Qatar hands Syrian embassy to opposition National Coalition

Qatar hands Syrian embassy to opposition National Coalition

February 14, 2013 | 01:56 AM

AFP/Beirut

 

Qatar has handed the Syrian embassy building in Doha to the National Coalition, Syria’s main opposition group, a statement said yesterday.

“Qatar has decided to hand over the Syrian embassy building in Doha to Nizar al-Haraki after his appointment as ambassador to Doha for the National Coalition,” the coalition statement said.

“Qatar has acted faster than the Friends of Syria coalition,” the opposition statement said, in reference to a string of Western and Arab states, along with Turkey, which support the uprising against Syrian President Bashar al-Assad.

“The flag of the revolution will be raised above the building,” the Syrian National Coalition added.

 “We regard this step as very positive.
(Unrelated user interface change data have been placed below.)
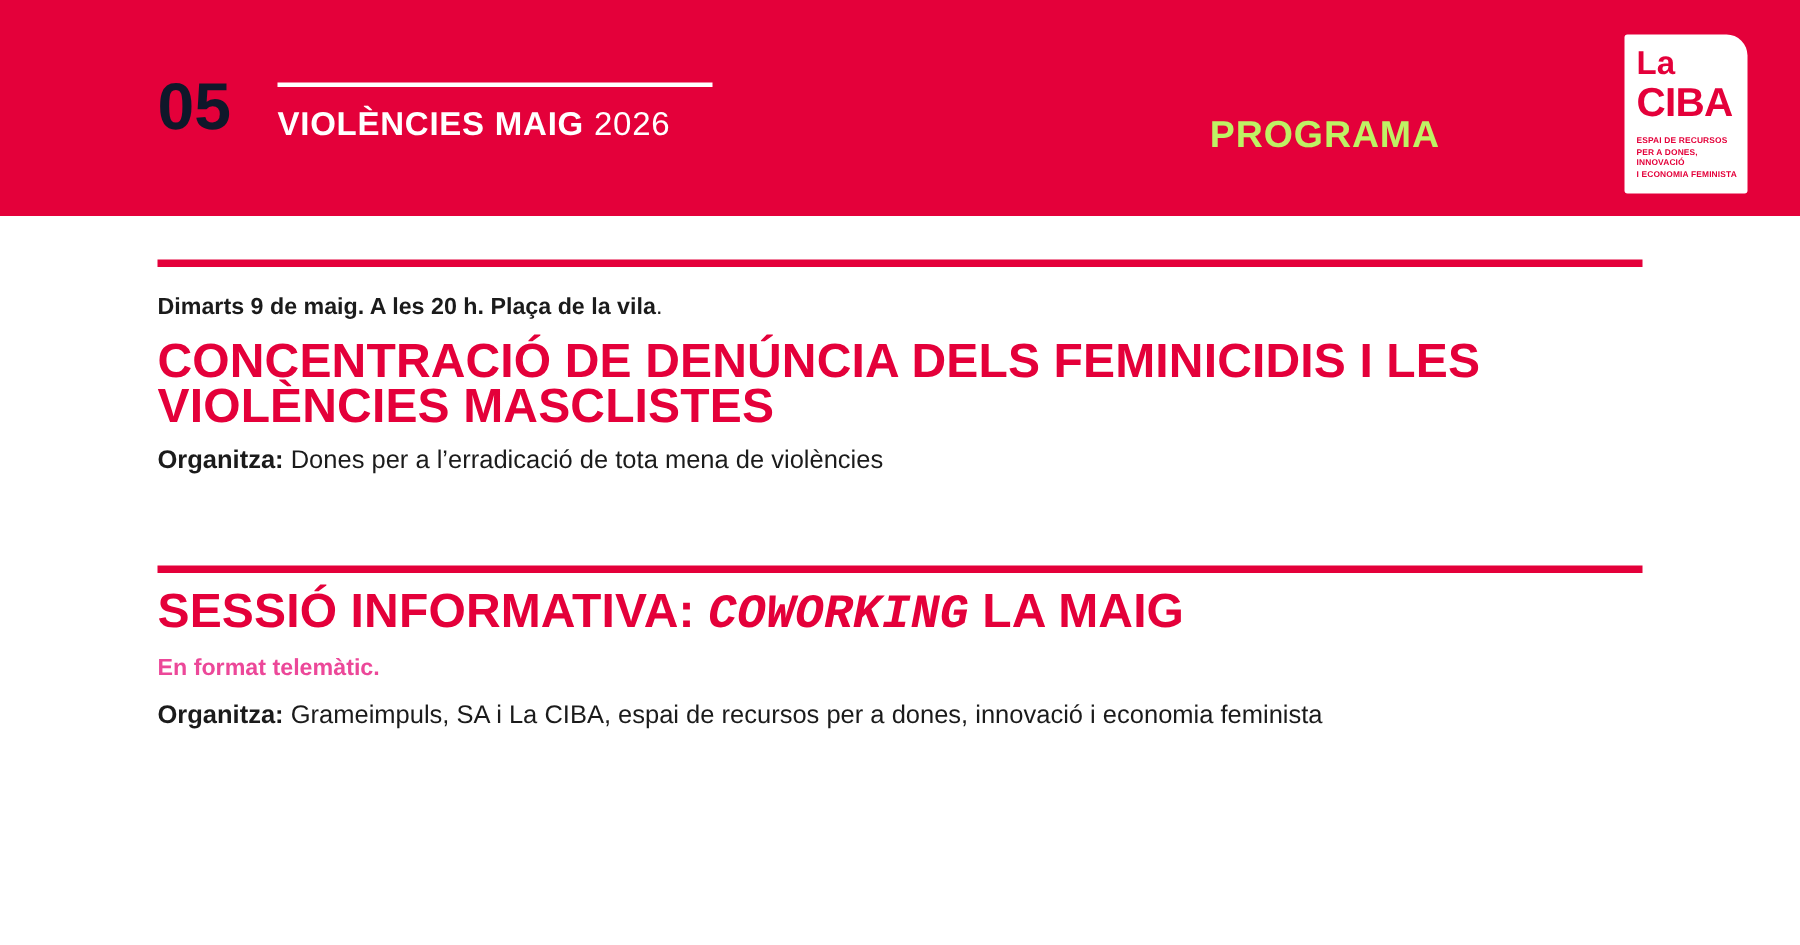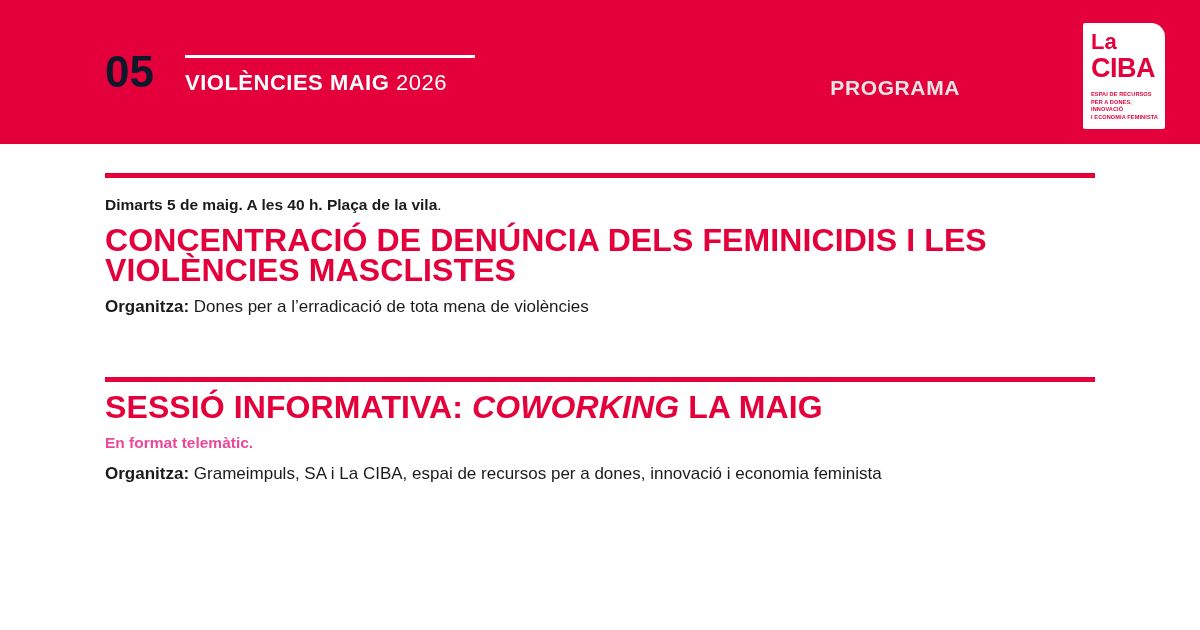--- a/index.html
+++ b/index.html
@@ -71,9 +71,9 @@
     position: absolute;
     right: 240px;
     top: 76px;
-    font-size: 21px;
-    font-weight: bold;
-    color: #e5e5e5;
+    font-size: 25px;
+    font-weight: bold;
+    color: #bef264;
     letter-spacing: 0.6px;
     text-align: right;
   }

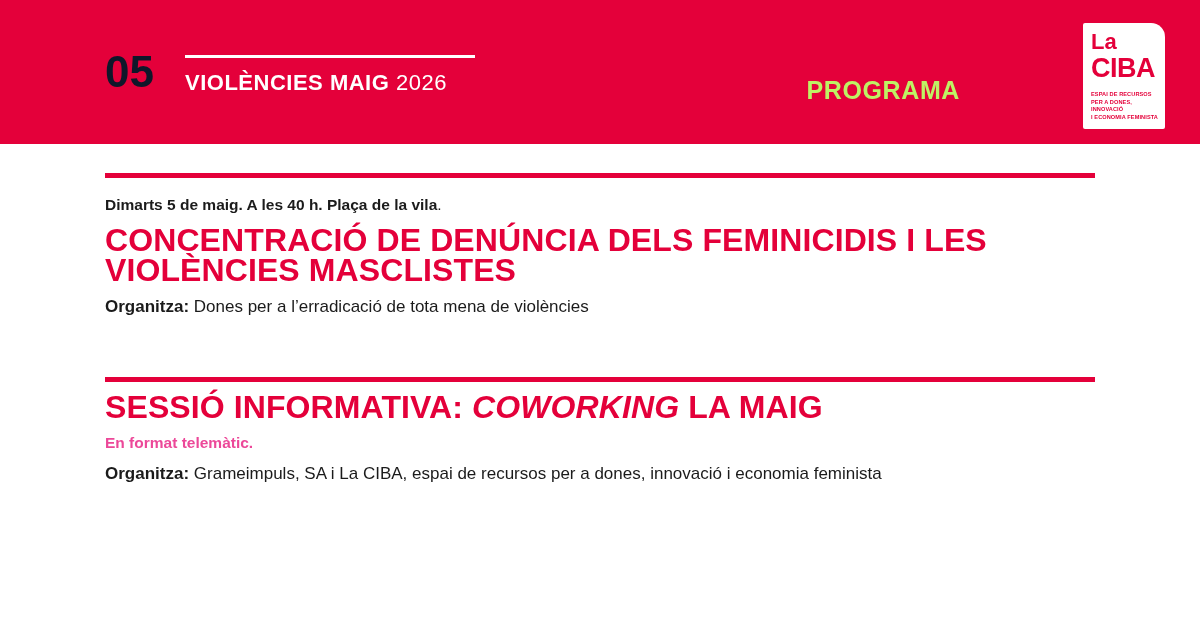--- a/index.html
+++ b/index.html
@@ -210,7 +210,7 @@
     <div class="event">
       <div class="event-rule"></div>
       <div class="event-when">
-        <b>Dimarts 5 de maig. A les 40 h. Plaça de la vila</b><span>.</span>
+        <b>Dimarts 9 de maig. A les 20 h. Plaça de la vila</b><span>.</span>
       </div>
       <div class="event-title">CONCENTRACIÓ DE DENÚNCIA DELS FEMINICIDIS I LES VIOLÈNCIES MASCLISTES</div>
       <div class="event-org">

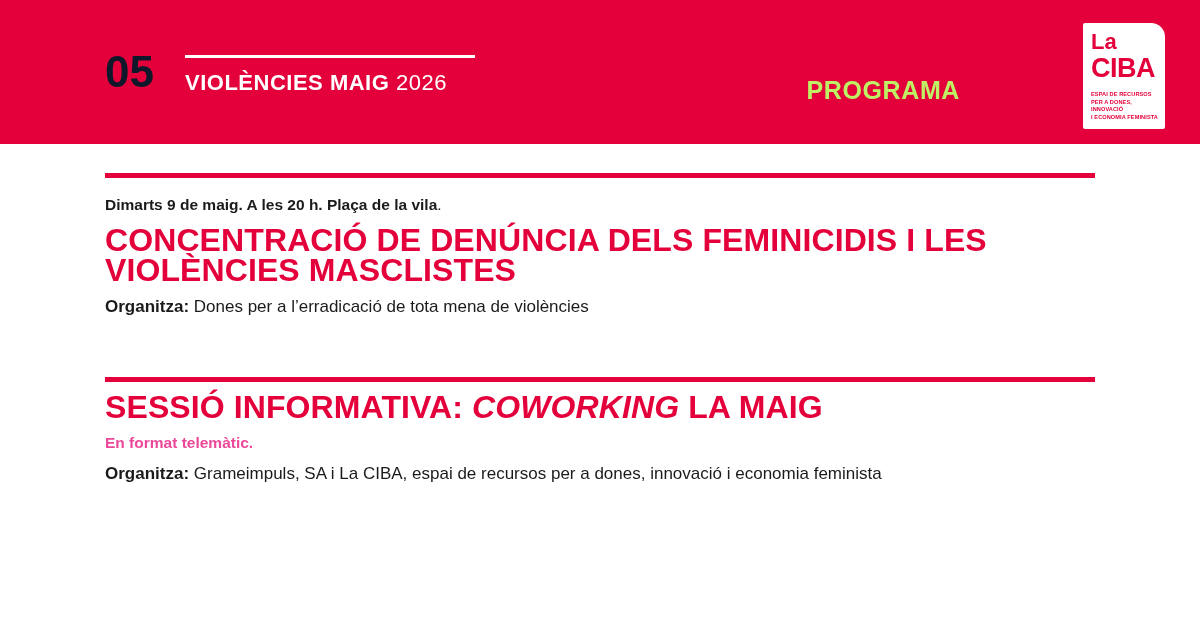--- a/index.html
+++ b/index.html
@@ -151,6 +151,7 @@
   }
   .event-title .ital {
     font-style: italic;
+    font-family: Liberation Mono, monospace;
   }
   .event-format {
     margin-top: 12px;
We hope other friendly countries will do the same,” Walid al-Bunni, a spokesman for the coalition, said.

Speaking to AFP by phone, Haraki said the Qatari authorities had accepted his appointment.
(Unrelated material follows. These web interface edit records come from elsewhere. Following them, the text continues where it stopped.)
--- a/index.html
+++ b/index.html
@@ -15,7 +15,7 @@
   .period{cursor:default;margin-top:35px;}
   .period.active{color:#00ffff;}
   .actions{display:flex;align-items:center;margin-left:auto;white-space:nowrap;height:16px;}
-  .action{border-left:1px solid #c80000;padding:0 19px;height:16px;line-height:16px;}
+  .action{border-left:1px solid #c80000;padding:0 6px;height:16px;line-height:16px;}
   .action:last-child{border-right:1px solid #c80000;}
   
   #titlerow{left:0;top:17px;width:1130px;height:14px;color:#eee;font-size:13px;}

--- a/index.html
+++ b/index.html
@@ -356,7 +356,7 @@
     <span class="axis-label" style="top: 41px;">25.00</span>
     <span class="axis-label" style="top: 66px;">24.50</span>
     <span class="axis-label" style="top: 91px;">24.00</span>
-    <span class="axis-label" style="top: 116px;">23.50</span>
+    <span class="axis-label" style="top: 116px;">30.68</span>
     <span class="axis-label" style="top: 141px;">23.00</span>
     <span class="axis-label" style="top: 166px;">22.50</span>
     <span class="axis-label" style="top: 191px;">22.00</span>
“A formal decision has been made to accept my appointment as ambassador,” he said.

“I will start work along with two other diplomats,” said Haraki.

“Depending on whether they support the revolution, we will decide which former embassy staff members we will keep, and who we will lay off.”

Haraki, 51, hails from Daraa in southern Syria, the cradle of the uprising - which started in March 2011 - against the regime of Assad.

The National Coalition was formed in Doha on November 11.

A day later, Qatar and other Gulf countries recognised the group as the legitimate representative of the Syrian people.

And a week after that, the European Union followed suit and recognised the coalition.

The Coalition in November named ambassadors to Paris and London but neither France nor Britain have yet handed over embassy buildings to the opposition.

Meanwhile, UN Secretary General Ban Ki-moon has called on the Security Council to overcome its paralysis and take “meaningful” action to stop the bloodshed in Syria where nearly 70,000 people have died.

“It is essential for the Security Council to overcome the deadlock and find the unity that will make meaningful action possible,” he said at the Organisation of American States in Washington.

Ban said that while the 15-member Council remains paralysed and Syria politically polarised, the deaths and human rights violations are mounting.

“It’s long past time we resolved this conflict,” he said, adding that the international community must keep pushing for a political solution despite the difficulties.

UN human rights chief Navi Pillay said on Tuesday that almost 70,000 people have died in the conflict, which is now nearly two years old.

Russia and China have vetoed three Western-drafted resolutions which would simply have threatened sanctions.